This hasn't been an easy week because it is a week of grieving over the loss of things that are important to me.
Just one of the things is that Friday is my last day in the office. Packing up, documenting papers, filing etc, brings back loads of memories. I have given of my time, emotions, heart to it.
(Grieving sounds badly serious, but grieve and let go was the best statement I ever heard from someone, and I believe grieving is the whole process of reconciling one's loss)
While talking to a friend on MSN about relationships, I thought of a quote I had read in C.S. Lewis's "Four Loves" before. I read it last year when I was contemplating on r/s, and nursing a broken heart. I found this entry in my blog which is very apt.
C.S. Lewis says
"We shall draw nearer to God, not by trying to avoid the sufferings inherent in all loves, but by accepting them and offering them to Him, throwing away all defensive armour. If our hearts need to be broken and if He chooses this is the way in which they should break, so be it."

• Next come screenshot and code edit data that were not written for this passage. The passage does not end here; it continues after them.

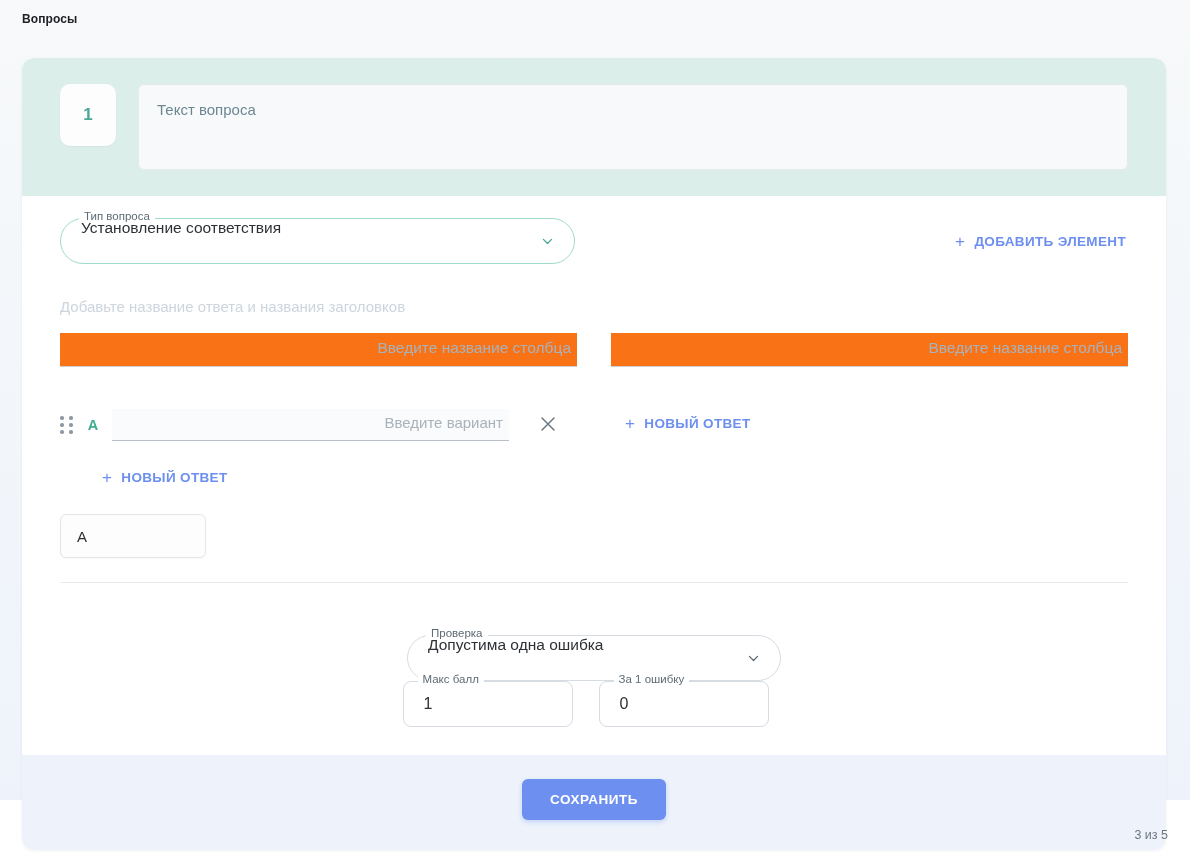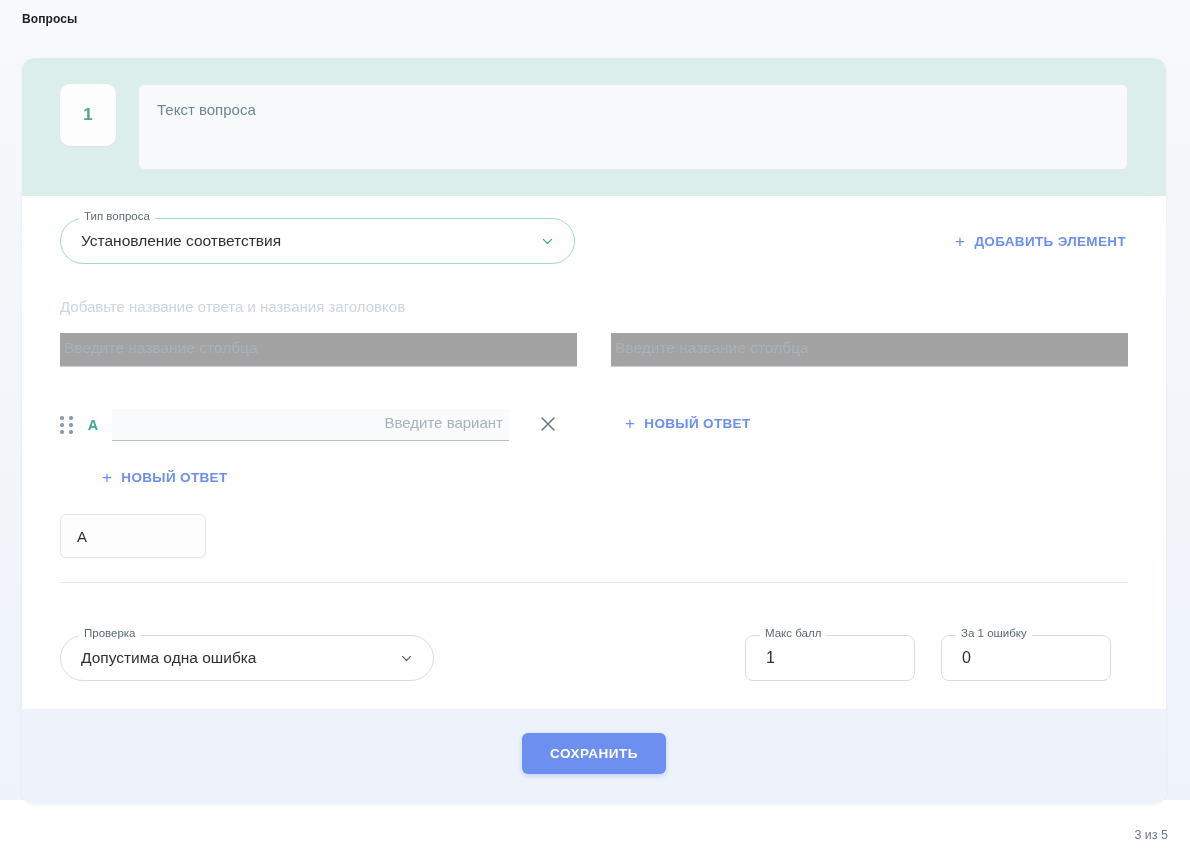--- a/index.html
+++ b/index.html
@@ -108,7 +108,6 @@
     border-radius: 26px;
     background: #fff;
     display: flex;
-    align-items: center;
     padding: 0 20px;
     font-size: 15.5px;
     color: #2d3136;

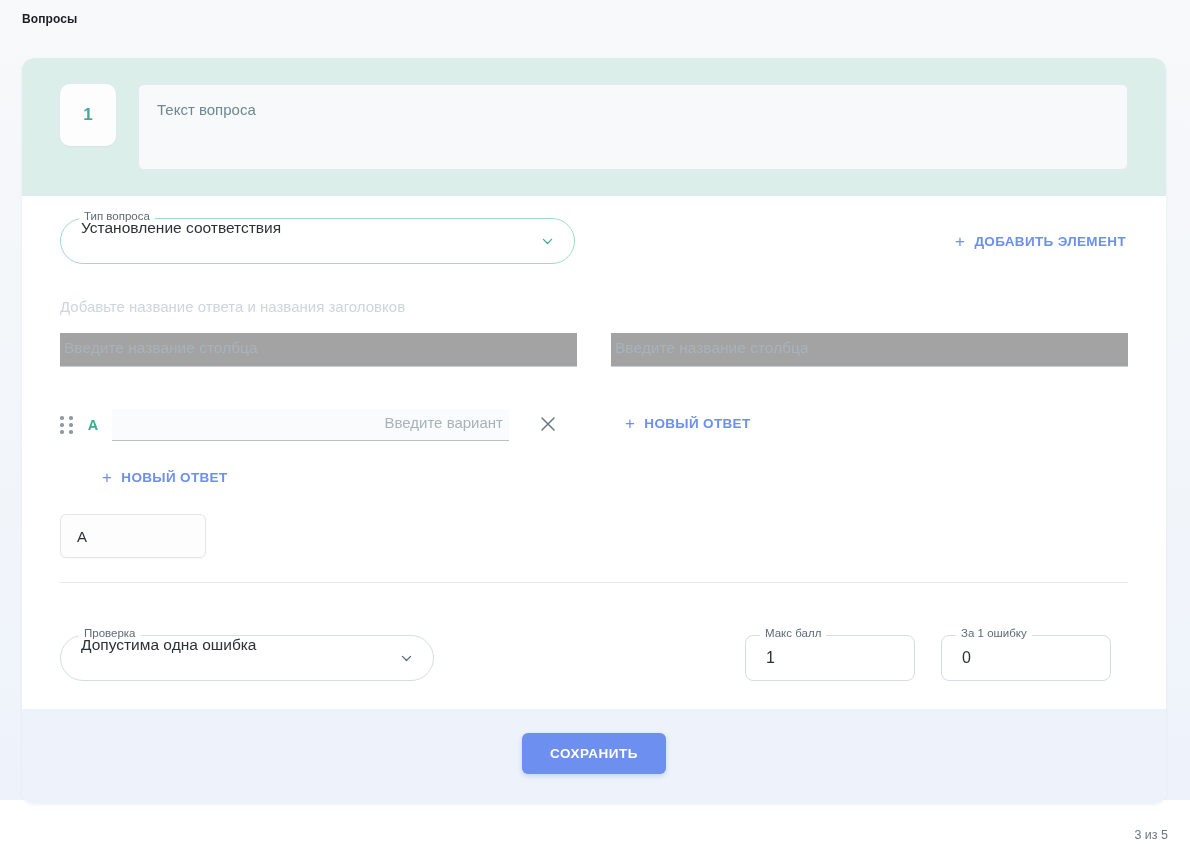--- a/index.html
+++ b/index.html
@@ -176,12 +176,13 @@
     height: 34px;
     border: 0;
     border-bottom: 1px solid #c8ced4;
-    background: #a3a3a3;
+    background: #f97316;
     font-family: inherit;
     font-size: 15.5px;
     color: #2d3136;
     padding: 0 6px 4px 4px;
     outline: none;
+    text-align: right;
   }
   .col-head-input::placeholder { color: #a8b2bb; }
 

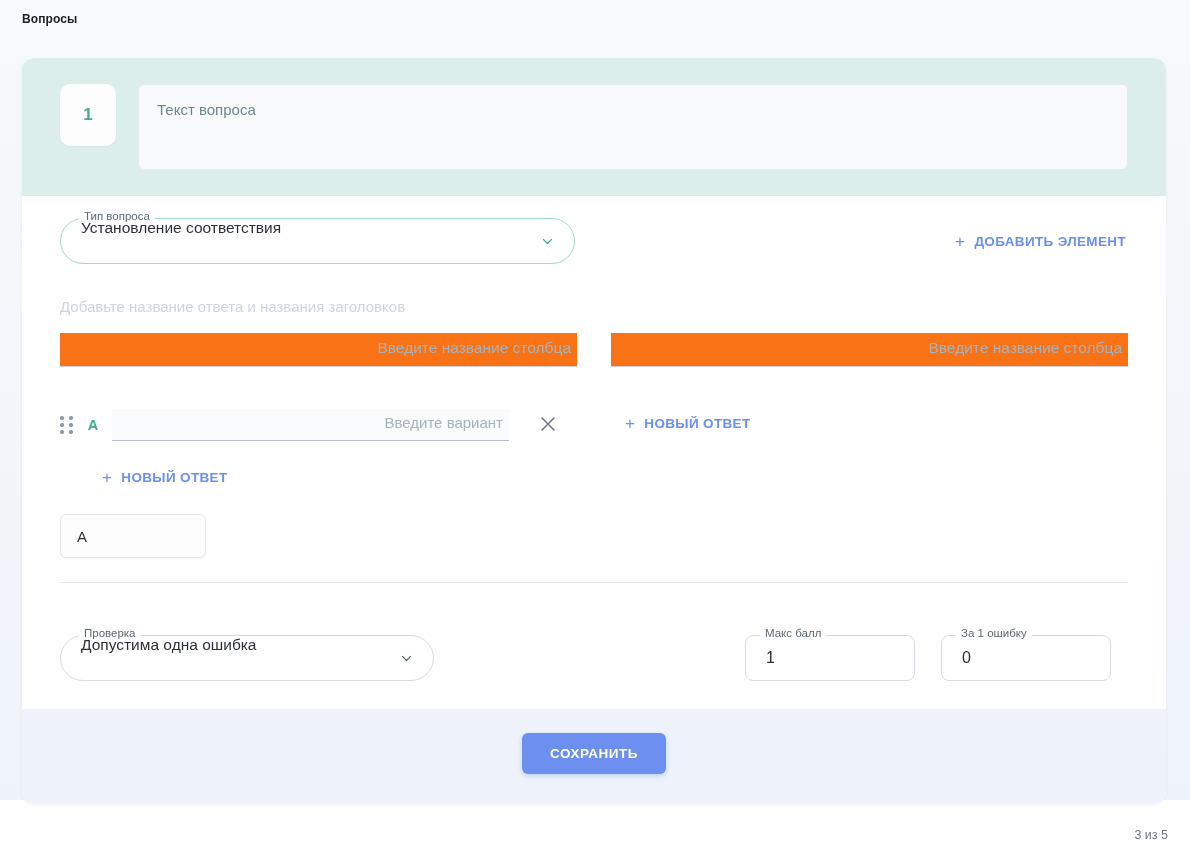--- a/index.html
+++ b/index.html
@@ -273,6 +273,7 @@
     display: flex;
     align-items: center;
     justify-content: space-between;
+    flex-direction: column;
   }
   .score-group { display: flex; gap: 26px; margin-right: 17px; }
   .num-field {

I don't know which other way to love, except to give fully of my heart.
In the same entry, I wrote this other quote that I had gathered from the book and really liked- it is the "smallness of our love for God, not the greatness of our love for the man, that constitutes the inordinancy."
What the book was saying, was that the early christian writers, like the dessert fathers, or even Augustus, said that we should have no other loves than God. As in, the general idea is always that other loves - e.g. worldly cares, need to be taken away. But C.S. Lewis is saying, it is not about us trying to love man less, the problem is when we love God too little.
Yesterday was my birthday, and whilst walking to the bus stop, I saw a rainbow. It was beautiful. :) Maybe the rainbow was God's gift for me, cos none of the other passerbys stopped like me, to take a photo using my phone. And then I remembered God's covenant with me. He is faithful in spite of all the ups and downs. He has led me through 2 years and 4 months in my work here, held my hand thru different circumstances, and holds my heart in His mighty hand. The Greatness of God's love, or our love for God, helps us to love others with fullness of His love. It is impossible for me to emotionally shutdown to people I love even if they have hurt me deeply. But it is possible to give these hurts to God, and continue to love through His grace.